===== SOURCE MATERIAL
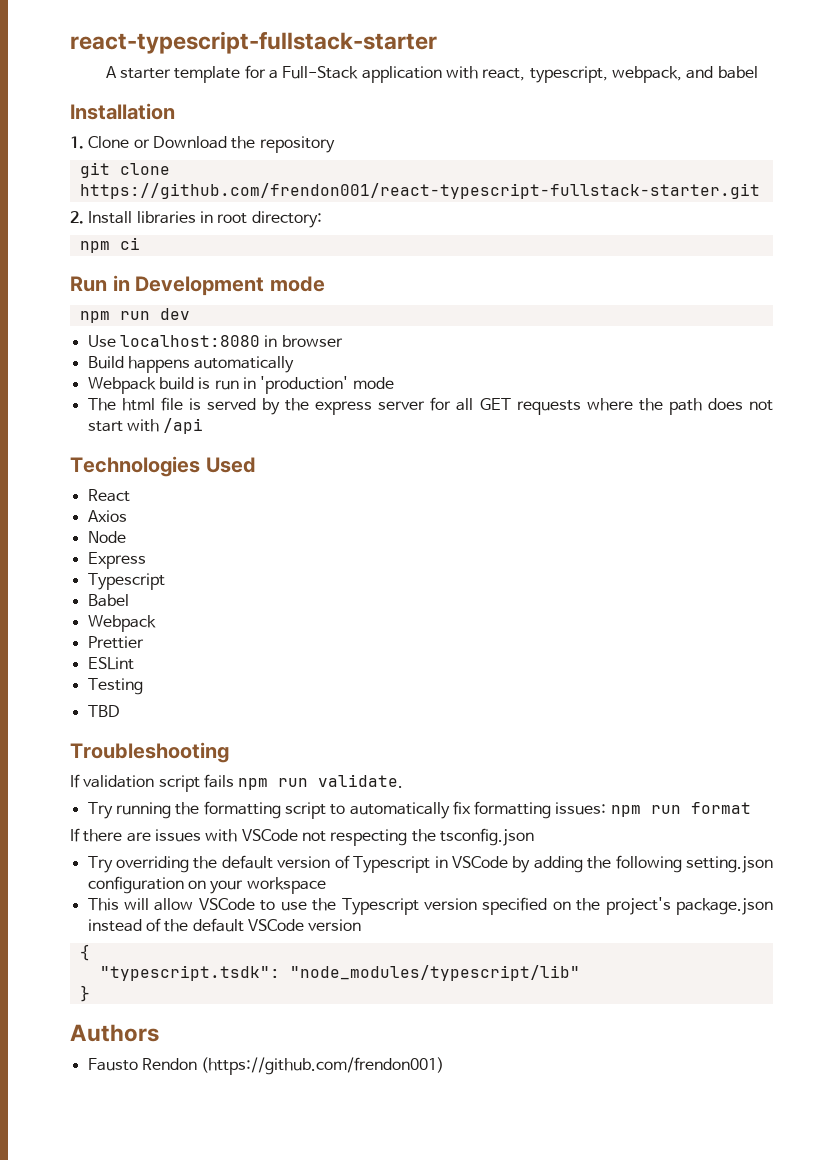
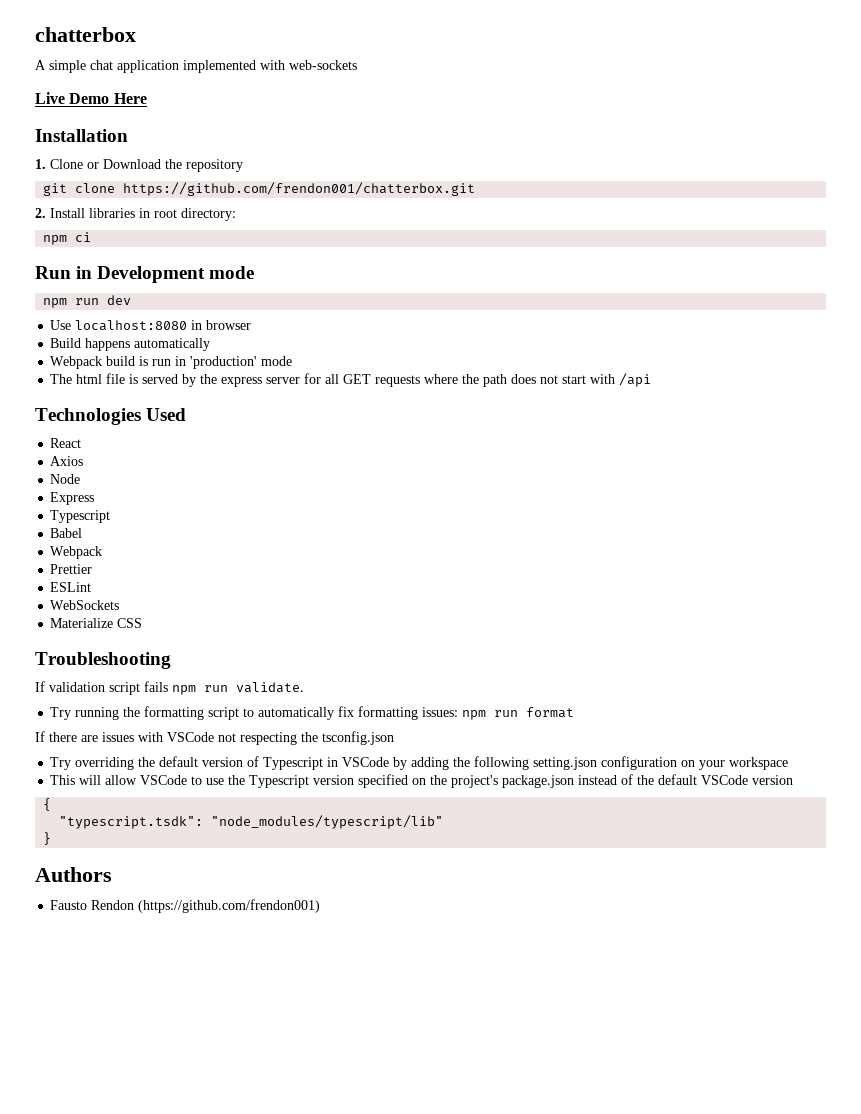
[70,31,437,54] react-typescript-fullstack-starter -> [35,27,136,42] chatterbox
[120,65,758,83] starter template for a Full-Stack application with react, typescript, webpack, and babel -> [49,60,357,73] [35,92,147,104] simple chat application implemented with web-sockets // Live Demo Here
[79,183,760,199] https://github.com/frendon001/react-typescript-fullstack-starter.git -> [123,182,476,196] https://github.com/frendon001/chatterbox.git
[87,678,143,695] [87,705,120,717] Testing // TBD -> [50,600,120,610] [50,618,143,628] WebSockets // Materialize CSS

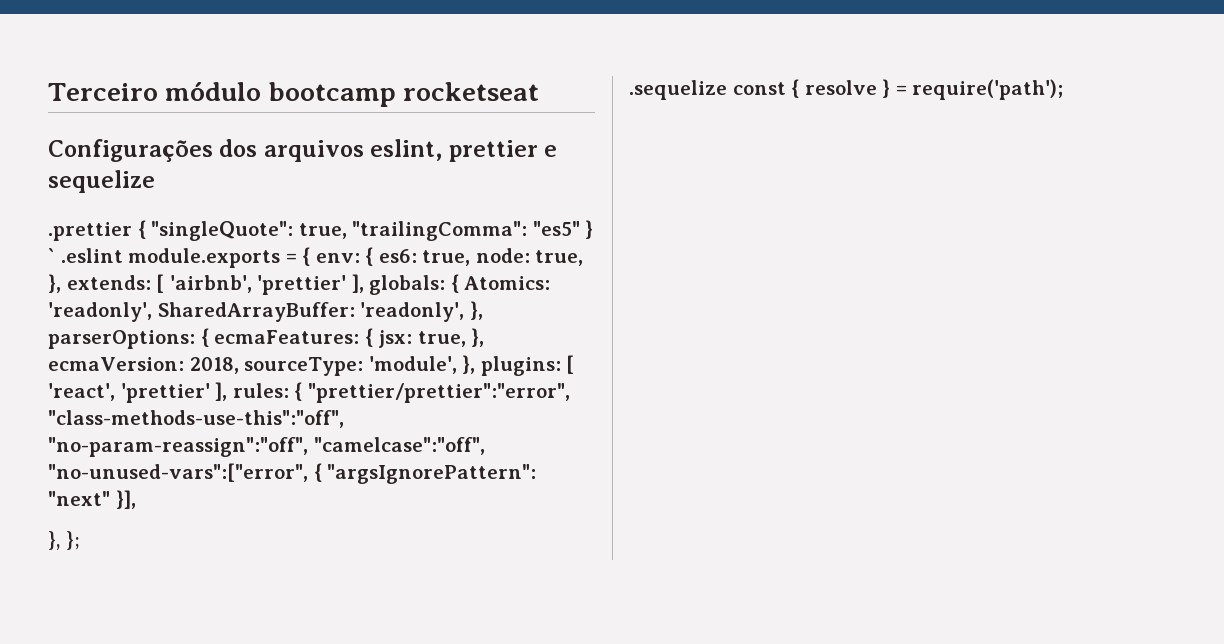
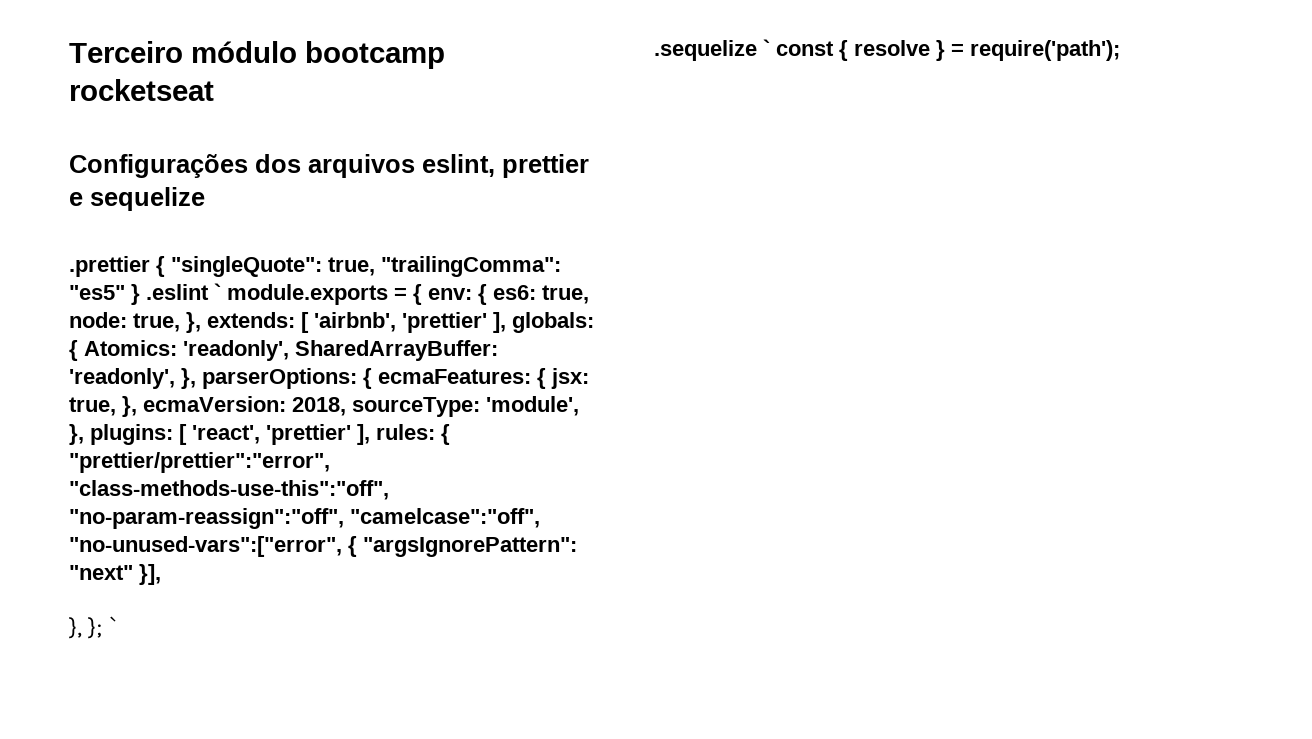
[48,248,123,263] ` .eslint -> [146,283,221,300] .eslint `
(80, 540) none -> [108,616,117,635] `
(727, 90) none -> [763,39,770,56] `

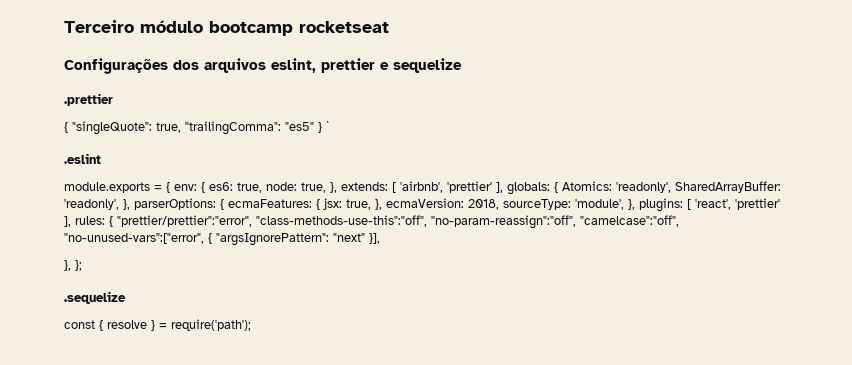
(150, 266) none -> (113, 99) //
(140, 294) none -> [326,121,329,131] ` //
[214,283,221,300] ` -> (101, 158) //
[108,616,117,635] ` -> (82, 265) none
[763,39,770,56] ` -> (126, 297) //

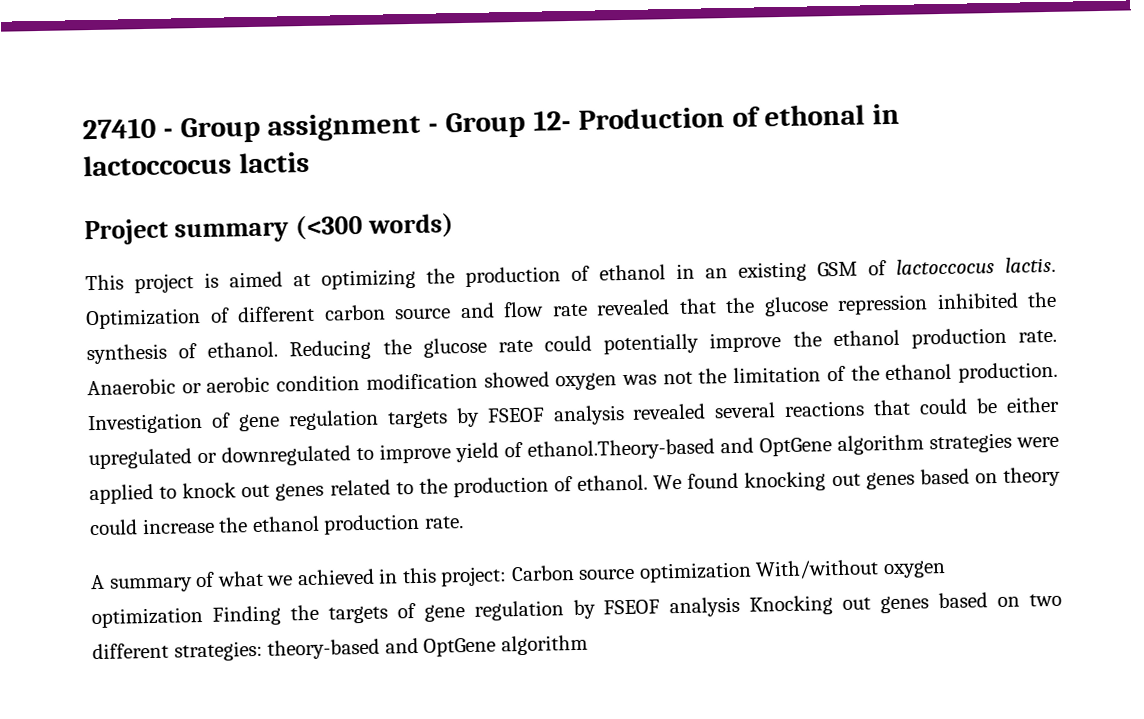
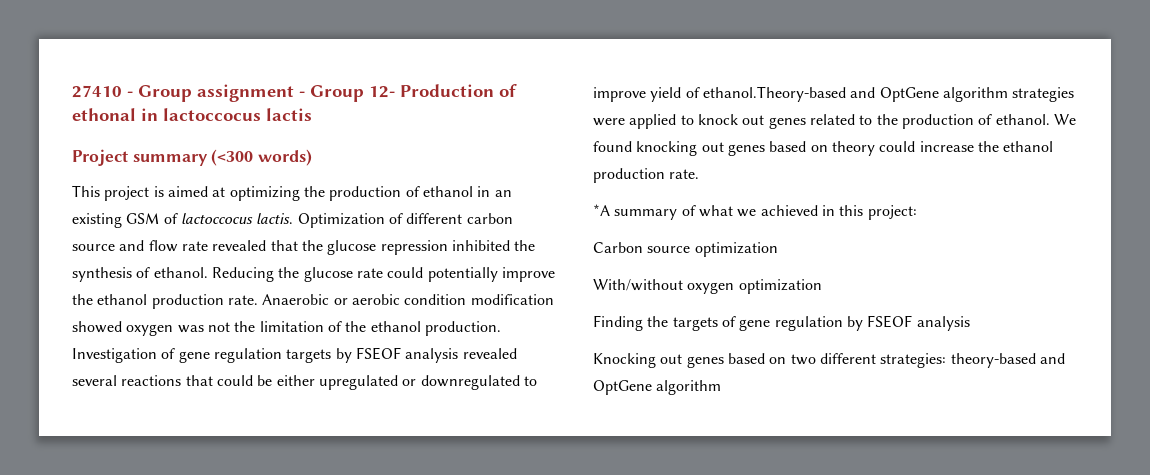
[90,574,105,590] A -> [593,204,610,216] *A
(508, 576) none -> (917, 212) //
(752, 572) none -> (778, 249) //
(203, 618) none -> (822, 286) //
(741, 607) none -> (970, 323) //

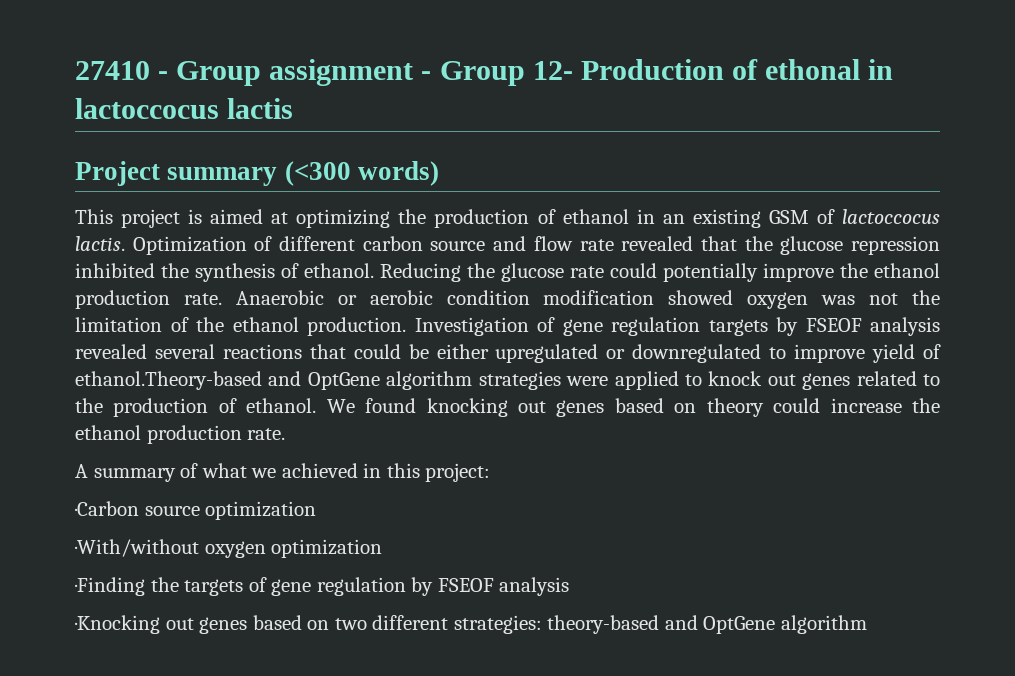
[593,204,610,216] *A -> [75,464,88,478] A
[593,242,643,253] Carbon -> [75,501,139,516] ·Carbon
[593,279,683,291] With/without -> [75,539,199,557] ·With/without
[593,315,643,331] Finding -> [75,577,145,596] ·Finding
[593,353,656,368] Knocking -> [75,615,160,634] ·Knocking

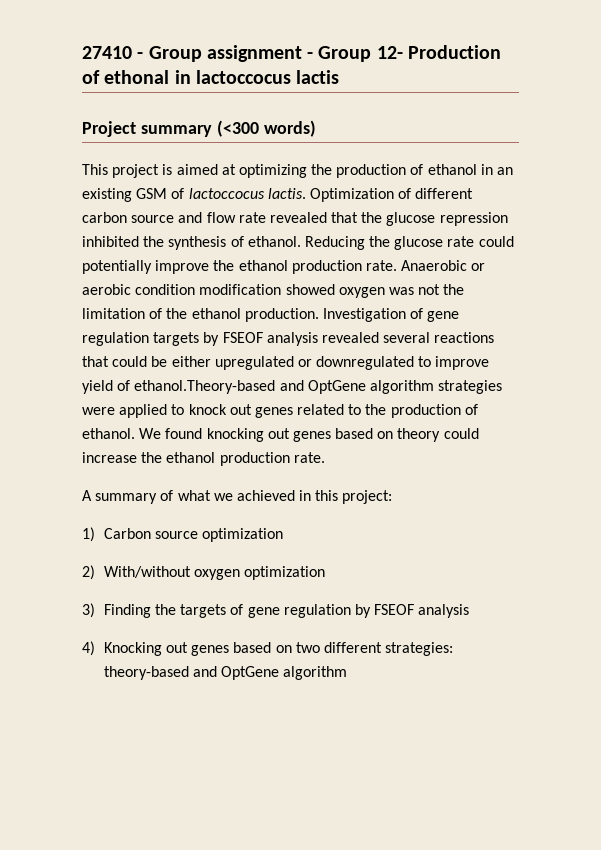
[75,501,139,516] ·Carbon -> [82,527,151,542] 1) Carbon
[75,539,199,557] ·With/without -> [82,565,191,580] 2) With/without
[75,577,145,596] ·Finding -> [82,603,151,618] 3) Finding
[75,615,160,634] ·Knocking -> [82,641,162,656] 4) Knocking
==========
> _DIRECTIONS FOR THIS TASK_: Your response must reproduce every line of the data exactly, with images omitted.

> _ANSWER TO THIS TASK_:
[70,31,437,54] react-typescript-fullstack-starter -> [35,27,136,42] chatterbox
[120,65,758,83] starter template for a Full-Stack application with react, typescript, webpack, and babel -> [49,60,357,73] [35,92,147,104] simple chat application implemented with web-sockets // Live Demo Here
[79,183,760,199] https://github.com/frendon001/react-typescript-fullstack-starter.git -> [123,182,476,196] https://github.com/frendon001/chatterbox.git
[87,678,143,695] [87,705,120,717] Testing // TBD -> [50,600,120,610] [50,618,143,628] WebSockets // Materialize CSS

[48,248,123,263] ` .eslint -> [146,283,221,300] .eslint `
(80, 540) none -> [108,616,117,635] `
(727, 90) none -> [763,39,770,56] `

(150, 266) none -> (113, 99) //
(140, 294) none -> [326,121,329,131] ` //
[214,283,221,300] ` -> (101, 158) //
[108,616,117,635] ` -> (82, 265) none
[763,39,770,56] ` -> (126, 297) //

[90,574,105,590] A -> [593,204,610,216] *A
(508, 576) none -> (917, 212) //
(752, 572) none -> (778, 249) //
(203, 618) none -> (822, 286) //
(741, 607) none -> (970, 323) //

[593,204,610,216] *A -> [75,464,88,478] A
[593,242,643,253] Carbon -> [75,501,139,516] ·Carbon
[593,279,683,291] With/without -> [75,539,199,557] ·With/without
[593,315,643,331] Finding -> [75,577,145,596] ·Finding
[593,353,656,368] Knocking -> [75,615,160,634] ·Knocking

[75,501,139,516] ·Carbon -> [82,527,151,542] 1) Carbon
[75,539,199,557] ·With/without -> [82,565,191,580] 2) With/without
[75,577,145,596] ·Finding -> [82,603,151,618] 3) Finding
[75,615,160,634] ·Knocking -> [82,641,162,656] 4) Knocking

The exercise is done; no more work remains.